Instructions for the task
Using the data below, report how many lines hold the word "that". Include nothing else in the reply.
Top of Data provided
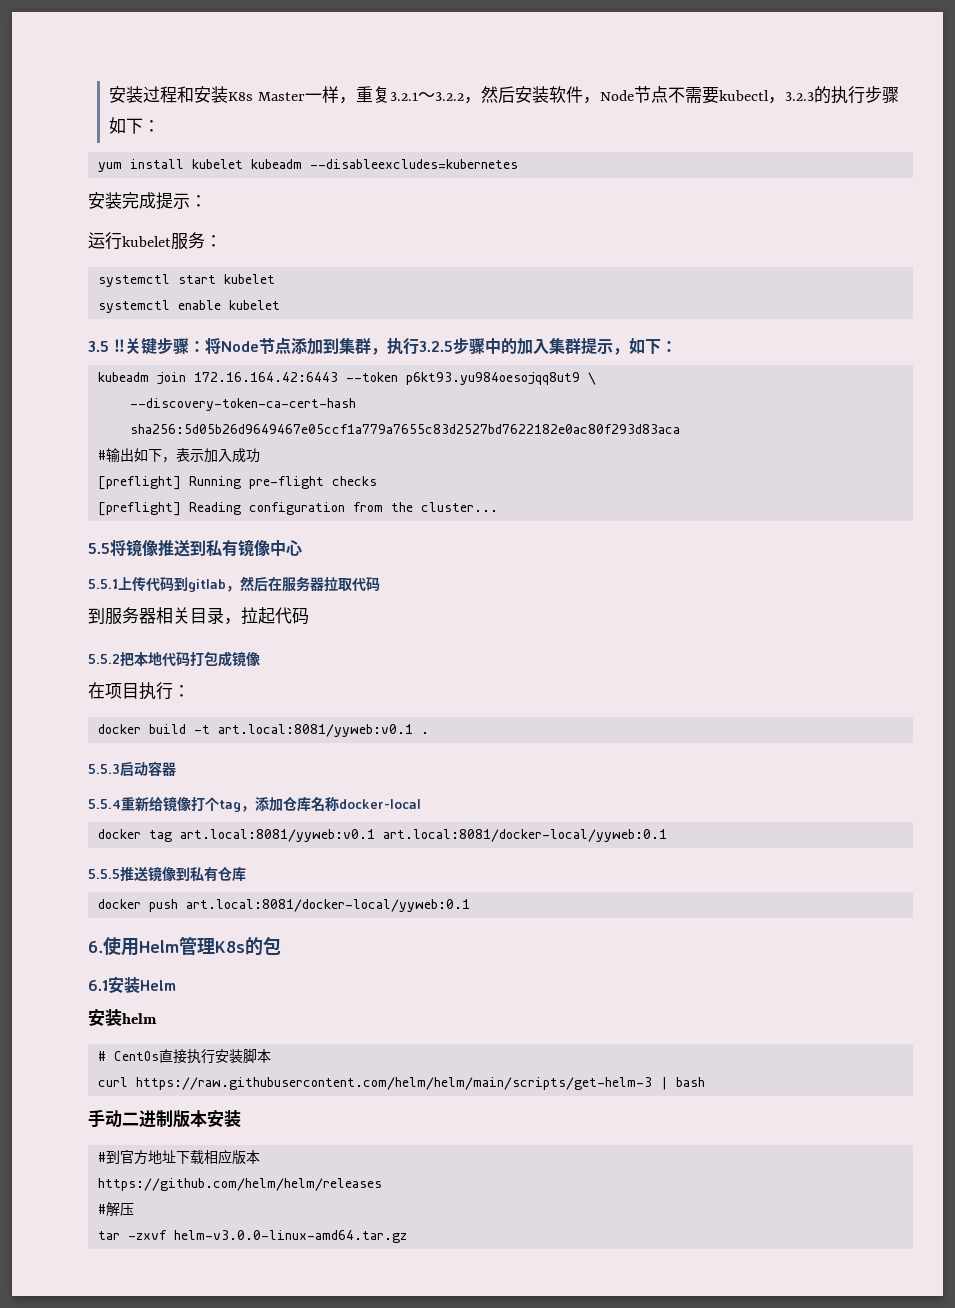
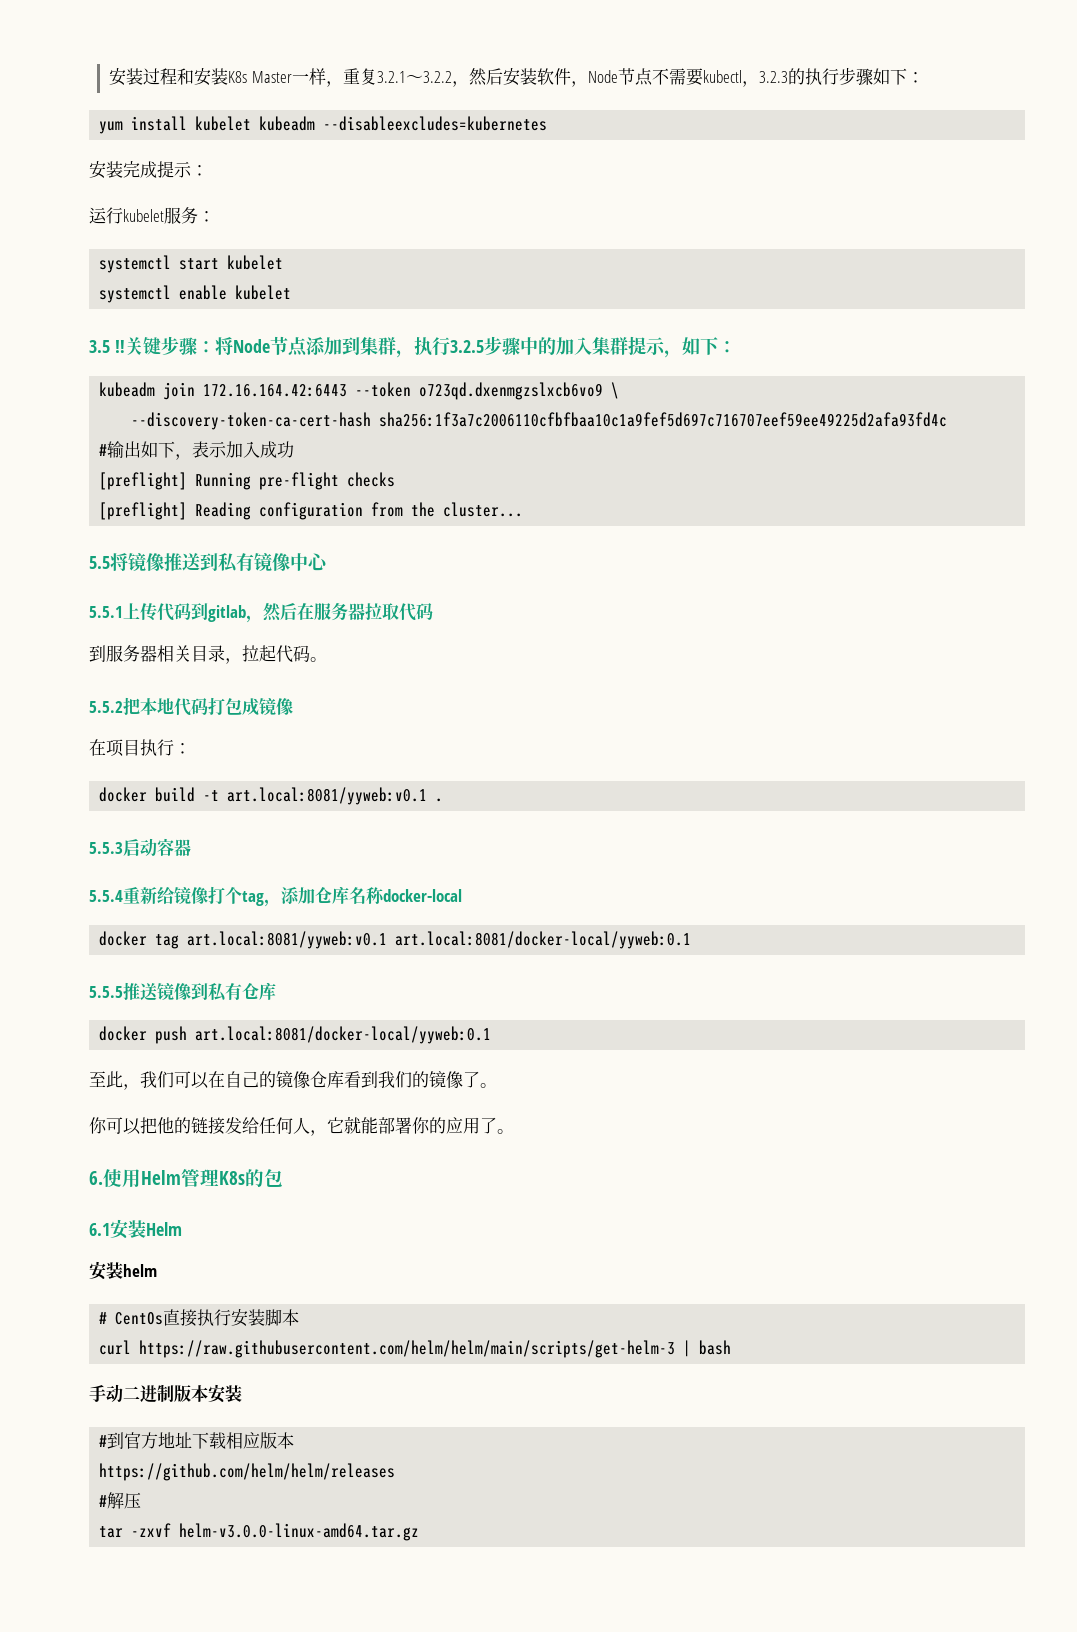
[406,372,581,385] p6kt93.yu984oesojqq8ut9 -> [419,382,604,400] o723qd.dxenmgzslxcb6vo9
[130,424,681,434] sha256:5d05b26d9649467e05ccf1a779a7655c83d2527bd7622182e0ac80f293d83aca -> [379,412,948,427] sha256:1f3a7c2006110cfbfbaa10c1a9fef5d697c716707eef59ee49225d2afa93fd4c
(309, 616) none -> [310,657,327,662] 。
(471, 905) none -> [89,1070,497,1090] [89,1116,514,1136] // 至此，我们可以在自己的镜像仓库看到我们的镜像了。 // 你可以把他的链接发给任何人，它就能部署你的应用了。

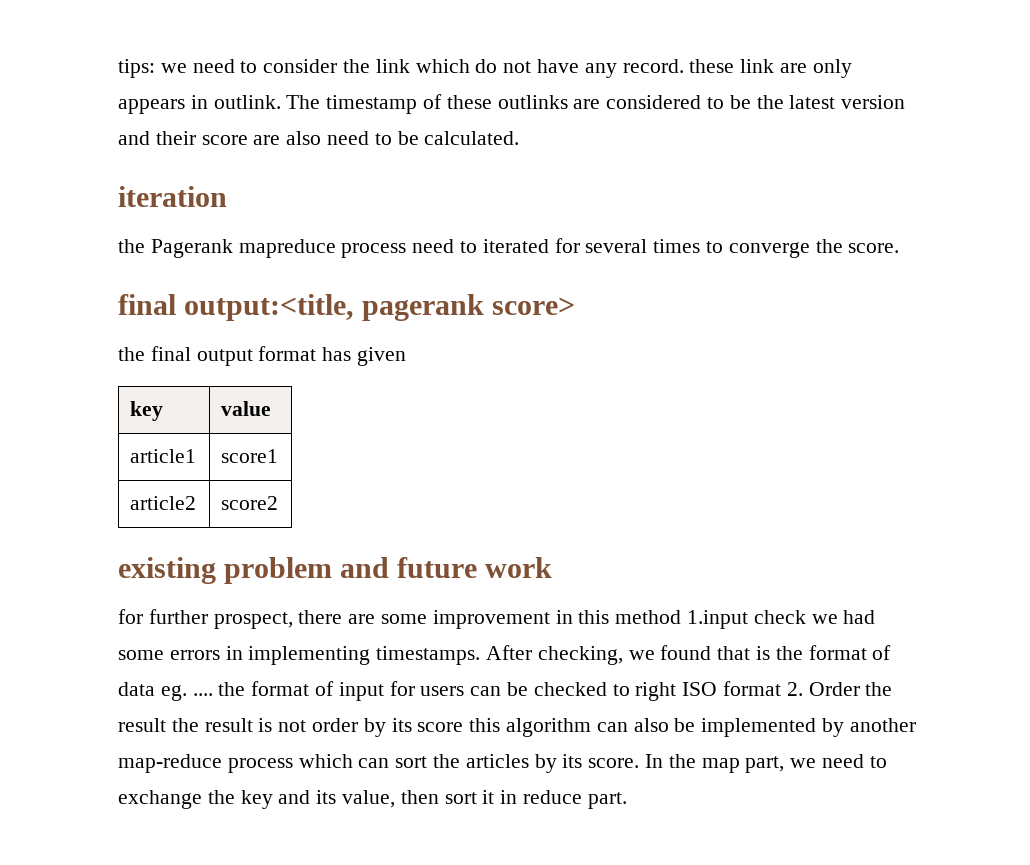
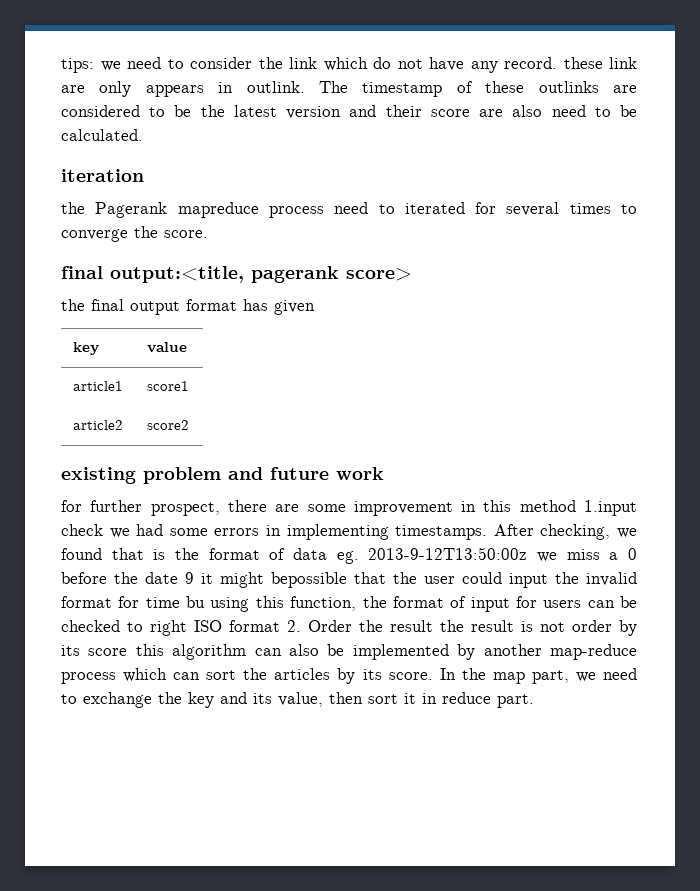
[192,693,213,696] .... -> [368,547,637,562] [61,572,637,588] [61,596,357,612] 2013-9-12T13:50:00z we miss a 0 before the date 9 it might bepossible that the user could input the invalid format for time bu using this function,

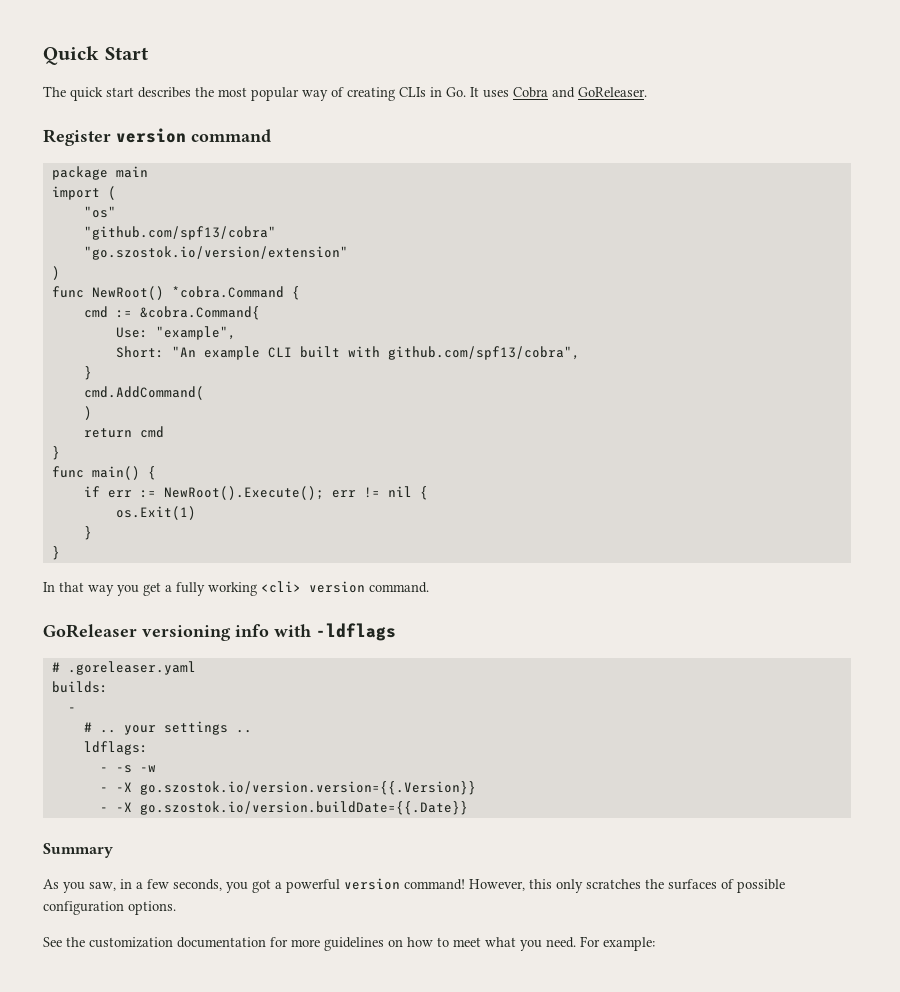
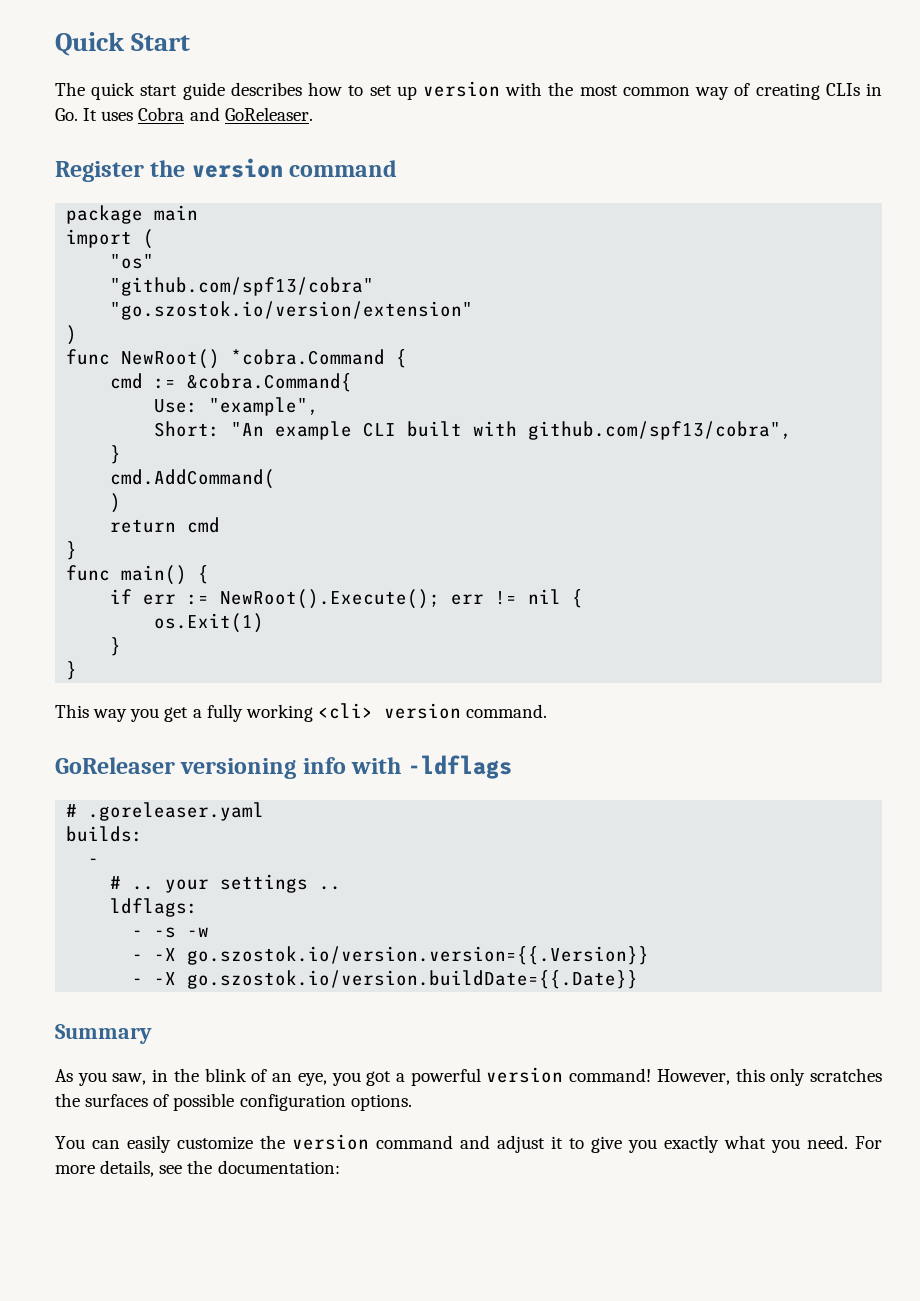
[138,87,191,98] describes -> [182,81,543,100] guide describes how to set up version with
[251,87,299,101] popular -> [622,87,690,96] common
(111, 137) none -> [150,160,186,177] the
[43,582,84,592] In that -> [55,704,89,718] This
[136,879,222,891] a few seconds, -> [173,1068,327,1086] the blink of an eye,
[43,936,655,951] See the customization documentation for more guidelines on how to meet what you need. For example: -> [55,1134,882,1153] [55,1160,340,1177] You can easily customize the version command and adjust it to give you exactly what you need. For more details, see the documentation:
Bottom of Data provided
Task output
2